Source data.
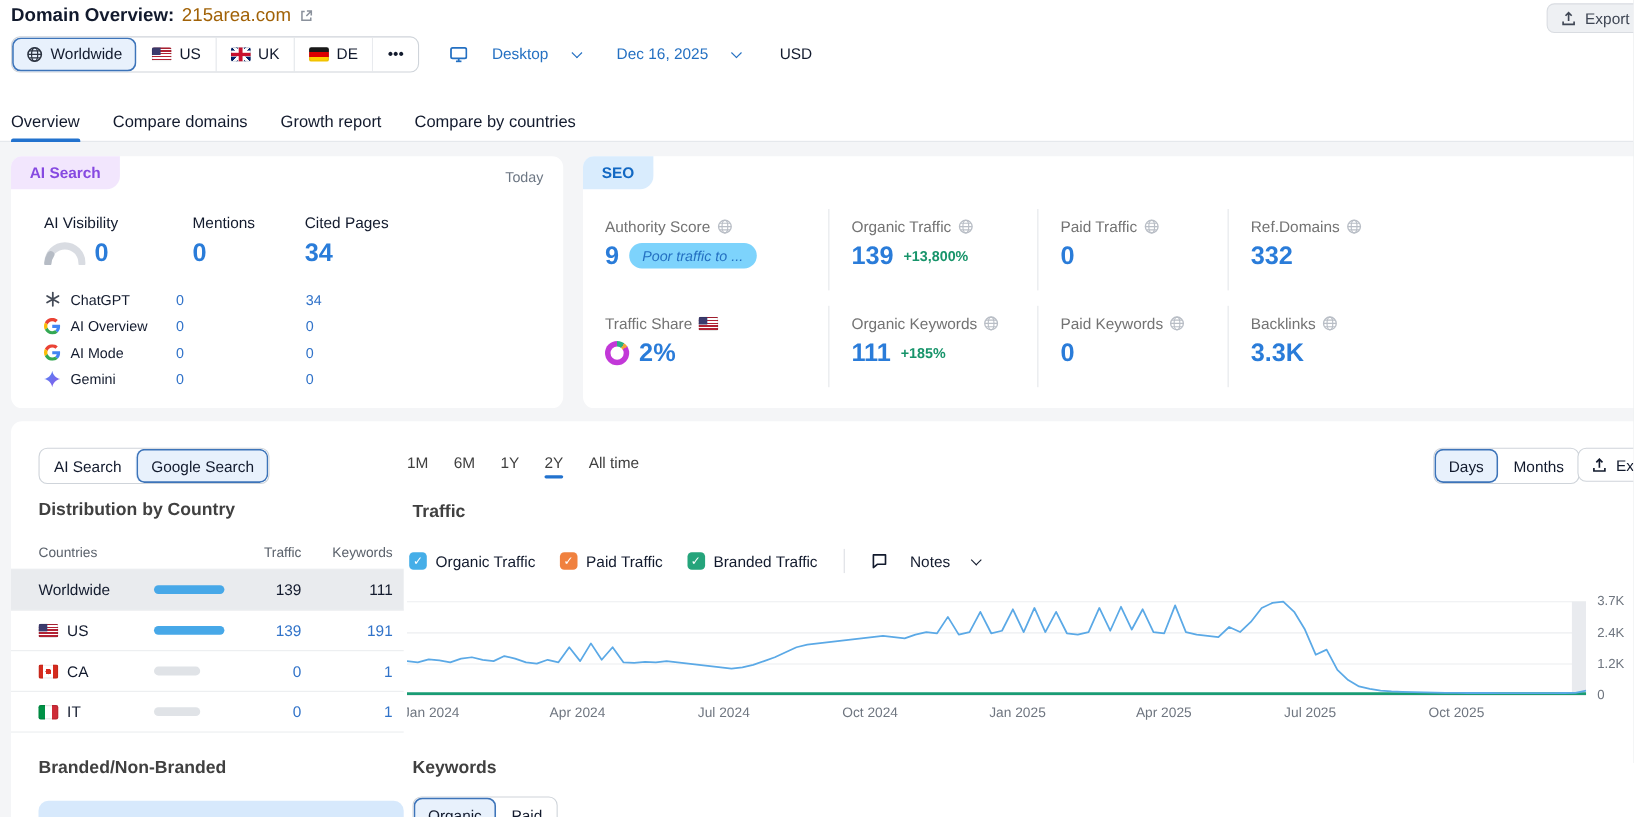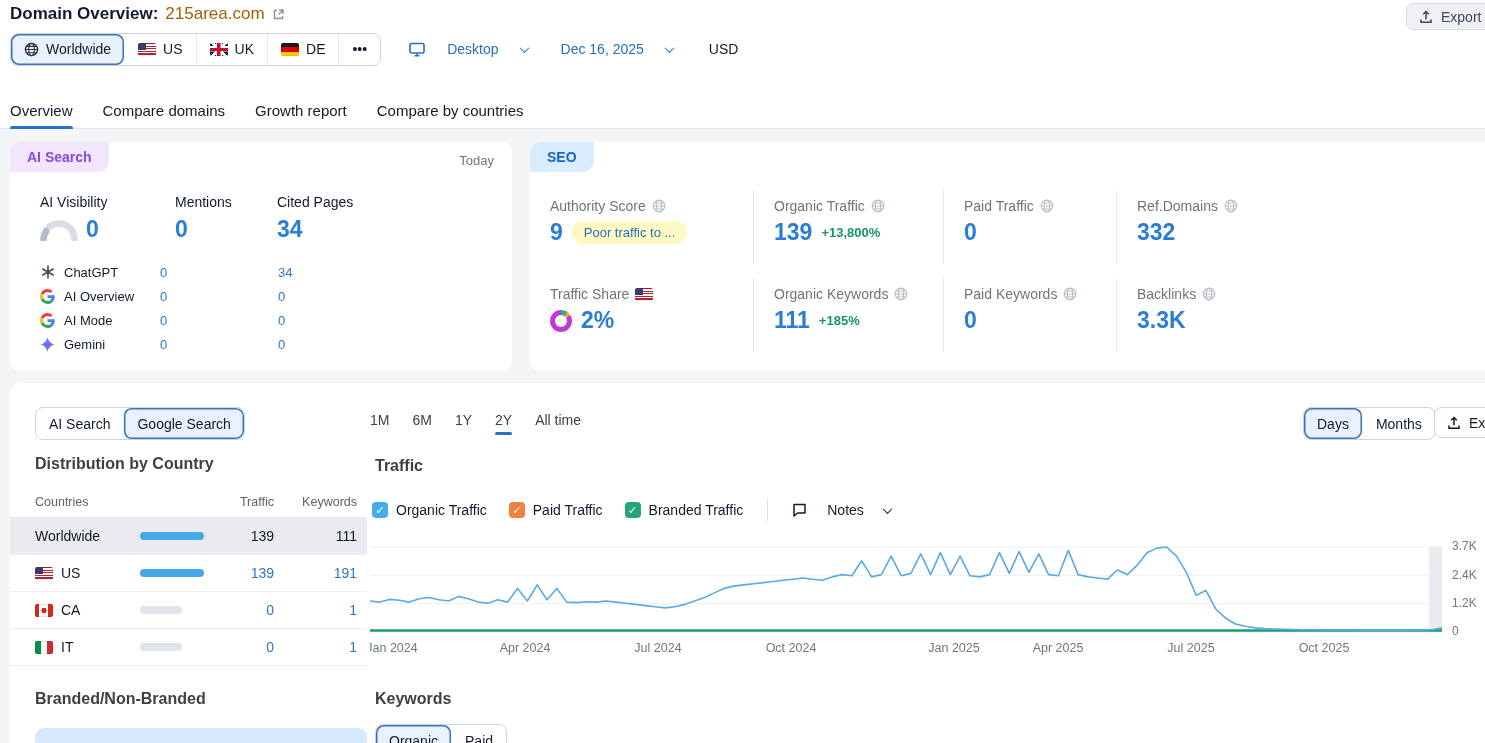--- a/index.html
+++ b/index.html
@@ -50,21 +50,21 @@
   .engine-name { font-size:13px; color:#121a2d; }
   .engine-val { font-size:13px; color:#3173c9; }
 
   .seo-grid { position:absolute; left:20px; top:48px; right:10px; display:grid; grid-template-columns:203px 190px 173px 1fr; row-gap:14px; }
   .seo-cell { padding:8px 0 0 20px; border-left:1px solid #e4e7ea; height:74px; }
   .seo-cell.first { border-left:none; padding-left:0; }
   .seo-label { display:flex; align-items:center; gap:6px; font-size:14px; color:#737373; }
   .seo-value-row { margin-top:7px; display:flex; align-items:center; gap:9px; }
   .seo-value { font-size:23px; font-weight:700; color:#2a7cd9; line-height:1; }
   .delta { font-size:13px; font-weight:600; color:#17946a; }
-  .pill { background:#fef9c3; color:#2470c2; font-size:13px; padding:4px 12px; border-radius:13px; white-space:nowrap; }
+  .pill { background:#7dd3fc; color:#2470c2; font-size:13px; padding:4px 12px; border-radius:13px; white-space:nowrap;font-style:italic; }
   .donut { width:22px; height:22px; border-radius:50%; background:conic-gradient(#2bb183 0 10%, #f0a13c 10% 16%, #c238d8 16% 100%); position:relative; }
   .donut::after { content:""; position:absolute; left:5px; top:5px; width:12px; height:12px; background:#fff; border-radius:50%; }
 
   
   .flag { width:18px; height:13px; border-radius:2px; display:inline-block; box-shadow:inset 0 0 0 1px rgba(0,0,0,.10); flex:none; }
   .flag-us { background:linear-gradient(#3c3b6e,#3c3b6e) 0 0/8px 7px no-repeat, repeating-linear-gradient(180deg,#b22234 0 1.3px,#fff 1.3px 2.6px); }
   .flag-uk { background:
     linear-gradient(#C8102E,#C8102E) center/100% 3px no-repeat,
     linear-gradient(#C8102E,#C8102E) center/3.5px 100% no-repeat,
     linear-gradient(#fff,#fff) center/100% 5.5px no-repeat,
@@ -519,21 +519,21 @@
       <span style="top:156px;">3.7K</span>
       <span style="top:185px;">2.4K</span>
       <span style="top:213px;">1.2K</span>
       <span style="top:241px;">0</span>
     </div>
     <div class="xlabels">
       <span style="left:22px;">Jan 2024</span>
       <span style="left:155px;">Apr 2024</span>
       <span style="left:288px;">Jul 2024</span>
       <span style="left:421px;">Oct 2024</span>
-      <span style="left:584px;">Jan 2025</span>
+      <span style="left:555px;">Jan 2025</span>
       <span style="left:688px;">Apr 2025</span>
       <span style="left:821px;">Jul 2025</span>
       <span style="left:954px;">Oct 2025</span>
     </div>
 
     <div class="section-h" style="position:absolute;left:365px;top:307px;">Keywords</div>
     <div class="seg" style="position:absolute;left:365px;top:341px;">
       <div class="seg-item selected">Organic</div>
       <div class="seg-item">Paid</div>
     </div>

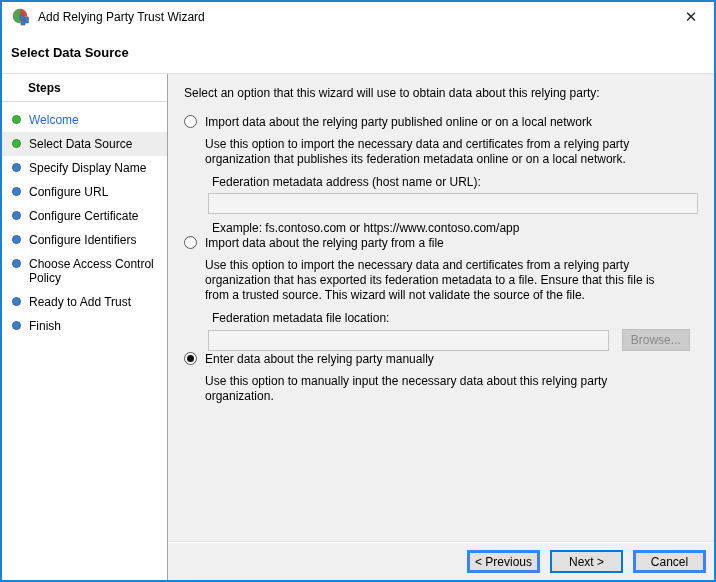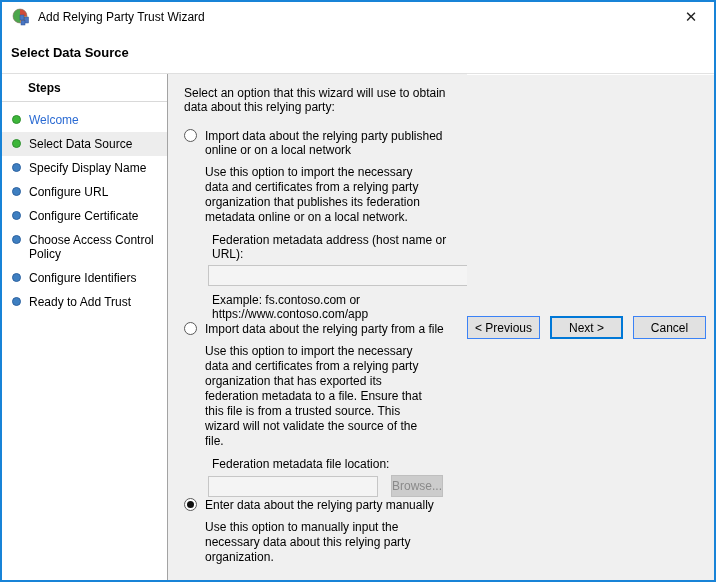--- a/index.html
+++ b/index.html
@@ -66,21 +66,21 @@
     width: 9px; height: 9px; border-radius: 50%;
     margin: 2px 8px 0 0; flex: 0 0 9px;
   }
   .bullet.green { background: #3db639; border: 1px solid #2f8f2f; }
   .bullet.blue  { background: #3e7fc1; border: 1px solid #2d62a0; }
   .step-label { flex: 1; }
   .step.visited .step-label { color: #2b6bd3; }
 
   .main {
     flex: 1; background: #f0f0f0;
-    display: flex; flex-direction: row; min-width: 0;
+    display: flex; flex-direction: column; min-width: 0;
   }
   .content { flex: 1; padding: 12px 16px 0 16px; overflow: hidden; }
 
   .instruction { margin-bottom: 14px; }
 
   .option-row { display: flex; align-items: flex-start; }
   .radio {
     width: 13px; height: 13px; border-radius: 50%;
     border: 1px solid #5a5a5a; background: #fff;
     margin: 1px 8px 0 0; flex: 0 0 13px;
@@ -121,21 +121,21 @@
   
   .footer {
     flex: 0 0 38px;
     border-top: 1px solid #ffffff;
     box-shadow: 0 -1px 0 #e2e2e2;
     display: flex; align-items: center; justify-content: flex-end;
     gap: 10px; padding-right: 8px;
   }
   .btn {
     min-width: 73px; height: 23px;
-    background: #e1e1e1; border: 1px solid #3b82f6;
+    background: #e1e1e1; border: 3px solid #3b82f6;
     font-family: "Liberation Sans", "DejaVu Sans", sans-serif;
     font-size: 12px; color: #000;
   }
   .btn.focused { border: 2px solid #0078d7; }
 </style>
 </head>
 <body>
 
 <div class="window">
 
@@ -179,29 +179,33 @@
         <div class="step">
           <span class="bullet blue"></span>
           <span class="step-label">Configure URL</span>
         </div>
         <div class="step">
           <span class="bullet blue"></span>
           <span class="step-label">Configure Certificate</span>
         </div>
         <div class="step">
           <span class="bullet blue"></span>
+          <span class="step-label">Configure Identifiers</span>
+        </div>
+        <div class="step">
+          <span class="bullet blue"></span>
           <span class="step-label">Choose Access Control Policy</span>
         </div>
         <div class="step">
           <span class="bullet blue"></span>
-          <span class="step-label">Configure Identifiers</span>
-        </div>
-        <div class="step">
-          <span class="bullet blue"></span>
           <span class="step-label">Ready to Add Trust</span>
+        </div>
+        <div class="step">
+          <span class="bullet blue"></span>
+          <span class="step-label">Finish</span>
         </div>
       </div>
     </div>
 
     <div class="main">
       <div class="content">
         <div class="instruction">Select an option that this wizard will use to obtain data about this relying party:</div>
 
         <div class="option-row">
           <span class="radio"></span>

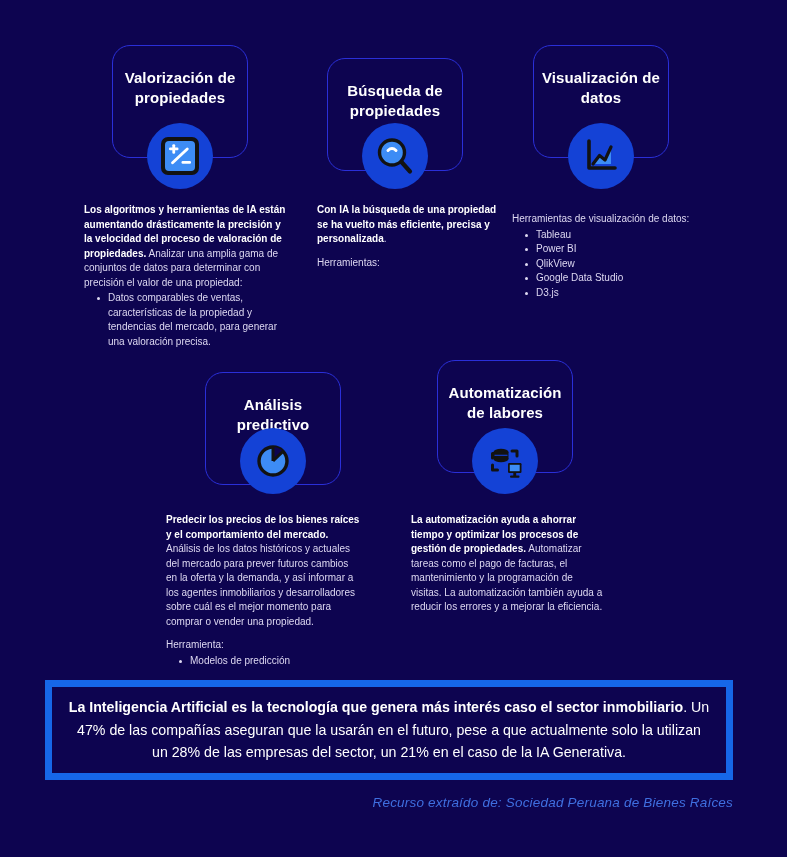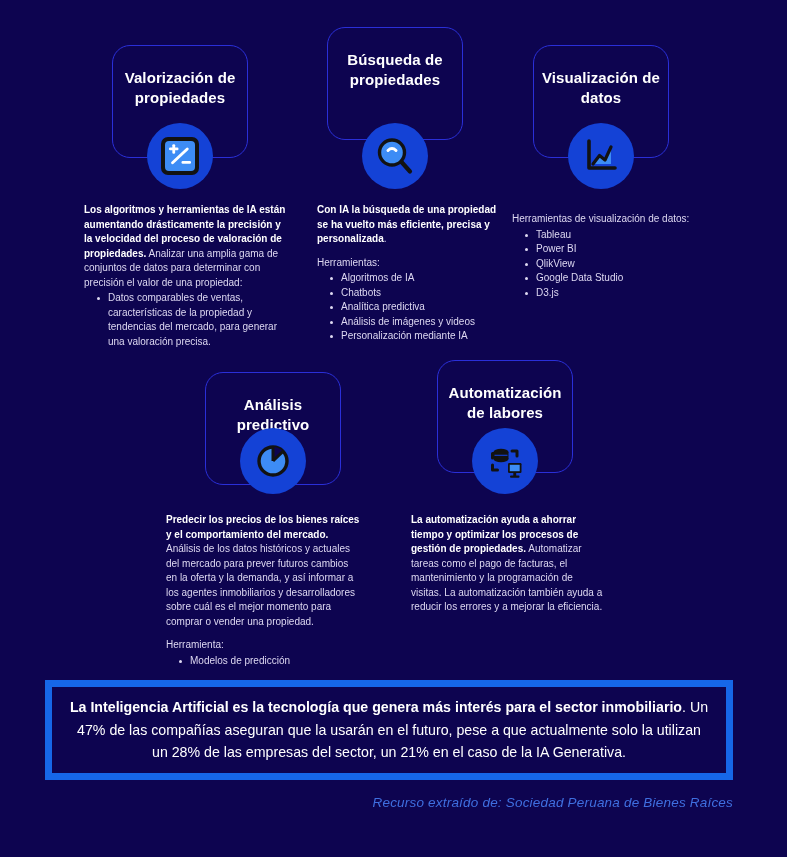--- a/index.html
+++ b/index.html
@@ -149,21 +149,21 @@
     <svg width="42" height="42" viewBox="0 0 42 42">
       <rect x="2" y="2" width="38" height="38" rx="7" fill="#121212"></rect>
       <rect x="6" y="6" width="30" height="30" rx="4" fill="#3d8cf5"></rect>
       <rect x="10" y="12.5" width="9.5" height="2.8" rx="1.2" fill="#ffffff"></rect>
       <rect x="13.35" y="9.15" width="2.8" height="9.5" rx="1.2" fill="#ffffff"></rect>
       <rect x="22.5" y="26" width="9.5" height="2.8" rx="1.2" fill="#ffffff"></rect>
       <rect x="9.5" y="19.4" width="23" height="2.9" rx="1.45" fill="#ffffff" transform="rotate(-43 21 21)"></rect>
     </svg>
   </div>
 
-  <div class="card" style="left:327px; top:27px; width:136px; height:113px;">
+  <div class="card" style="left:327px; top:58px; width:136px; height:113px;">
     <div class="card-title">
       <span>Búsqueda de</span><br>
       <span>propiedades</span>
     </div>
   </div>
   <div class="icon-badge" style="left:362px; top:123px;">
     <svg width="42" height="42" viewBox="0 0 42 42">
       <circle cx="18" cy="17.5" r="12.5" fill="#3d8cf5" stroke="#121212" stroke-width="3.4"></circle>
       <path d="M14 15.5 Q18 11.5 22 15.5" stroke="#ffffff" stroke-width="3" fill="none" stroke-linecap="round"></path>
       <line x1="27.5" y1="27" x2="36" y2="36.5" stroke="#121212" stroke-width="4.2" stroke-linecap="round"></line>
@@ -188,27 +188,20 @@
     <p><b>Los algoritmos y herramientas de IA están aumentando drásticamente la precisión y la velocidad del proceso de valoración de propiedades.</b><span> Analizar una amplia gama de conjuntos de datos para determinar con precisión el valor de una propiedad:</span></p>
     <ul>
       <li>Datos comparables de ventas, características de la propiedad y tendencias del mercado, para generar una valoración precisa.</li>
     </ul>
   </div>
 
   <div class="body-block" style="left:317px; top:203px; width:185px;">
     <p><b>Con IA la búsqueda de una propiedad se ha vuelto más eficiente, precisa y personalizada</b><span>.</span></p>
     <div class="spacer"></div>
     <p>Herramientas:</p>
-    <ul>
-      <li>Algoritmos de IA</li>
-      <li>Chatbots</li>
-      <li>Analítica predictiva</li>
-      <li>Análisis de imágenes y videos</li>
-      <li>Personalización mediante IA</li>
-    </ul>
   </div>
 
   <div class="body-block" style="left:512px; top:203px; width:196px;">
     <div class="spacer"></div>
     <p>Herramientas de visualización de datos:</p>
     <ul>
       <li>Tableau</li>
       <li>Power BI</li>
       <li>QlikView</li>
       <li>Google Data Studio</li>
@@ -266,19 +259,19 @@
     <p><b>Predecir los precios de los bienes raíces y el comportamiento del mercado.</b><span> Análisis de los datos históricos y actuales del mercado para prever futuros cambios en la oferta y la demanda, y así informar a los agentes inmobiliarios y desarrolladores sobre cuál es el mejor momento para comprar o vender una propiedad.</span></p>
     <div class="spacer"></div>
     <p>Herramienta:</p>
     <ul>
       <li>Modelos de predicción</li>
     </ul>
   </div>
 
   <div class="highlight">
     <div class="highlight-inner">
-      <span class="hl-strong">La Inteligencia Artificial es la tecnología que genera más interés para el sector inmobiliario</span><span>. Un 47% de las compañías aseguran que la usarán en el futuro, pese a que actualmente solo la utilizan un 28% de las empresas del sector, un 21% en el caso de la IA Generativa.</span>
+      <span class="hl-strong">La Inteligencia Artificial es la tecnología que genera más interés caso el sector inmobiliario</span><span>. Un 47% de las compañías aseguran que la usarán en el futuro, pese a que actualmente solo la utilizan un 28% de las empresas del sector, un 21% en el caso de la IA Generativa.</span>
     </div>
   </div>
 
   <div class="footer">Recurso extraído de: Sociedad Peruana de Bienes Raíces</div>
 
 </div>
 
 </body></html>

Work order. If a line in the records above has the word "font", copy it out.

Response below.
   .engine-name { font-size:13px; color:#121a2d; }
   .engine-val { font-size:13px; color:#3173c9; }
   .seo-label { display:flex; align-items:center; gap:6px; font-size:14px; color:#737373; }
   .seo-value { font-size:23px; font-weight:700; color:#2a7cd9; line-height:1; }
   .delta { font-size:13px; font-weight:600; color:#17946a; }
-  .pill { background:#fef9c3; color:#2470c2; font-size:13px; padding:4px 12px; border-radius:13px; white-space:nowrap; }
+  .pill { background:#7dd3fc; color:#2470c2; font-size:13px; padding:4px 12px; border-radius:13px; white-space:nowrap;font-style:italic; }
     font-family: "Liberation Sans", "DejaVu Sans", sans-serif;
     font-size: 12px; color: #000;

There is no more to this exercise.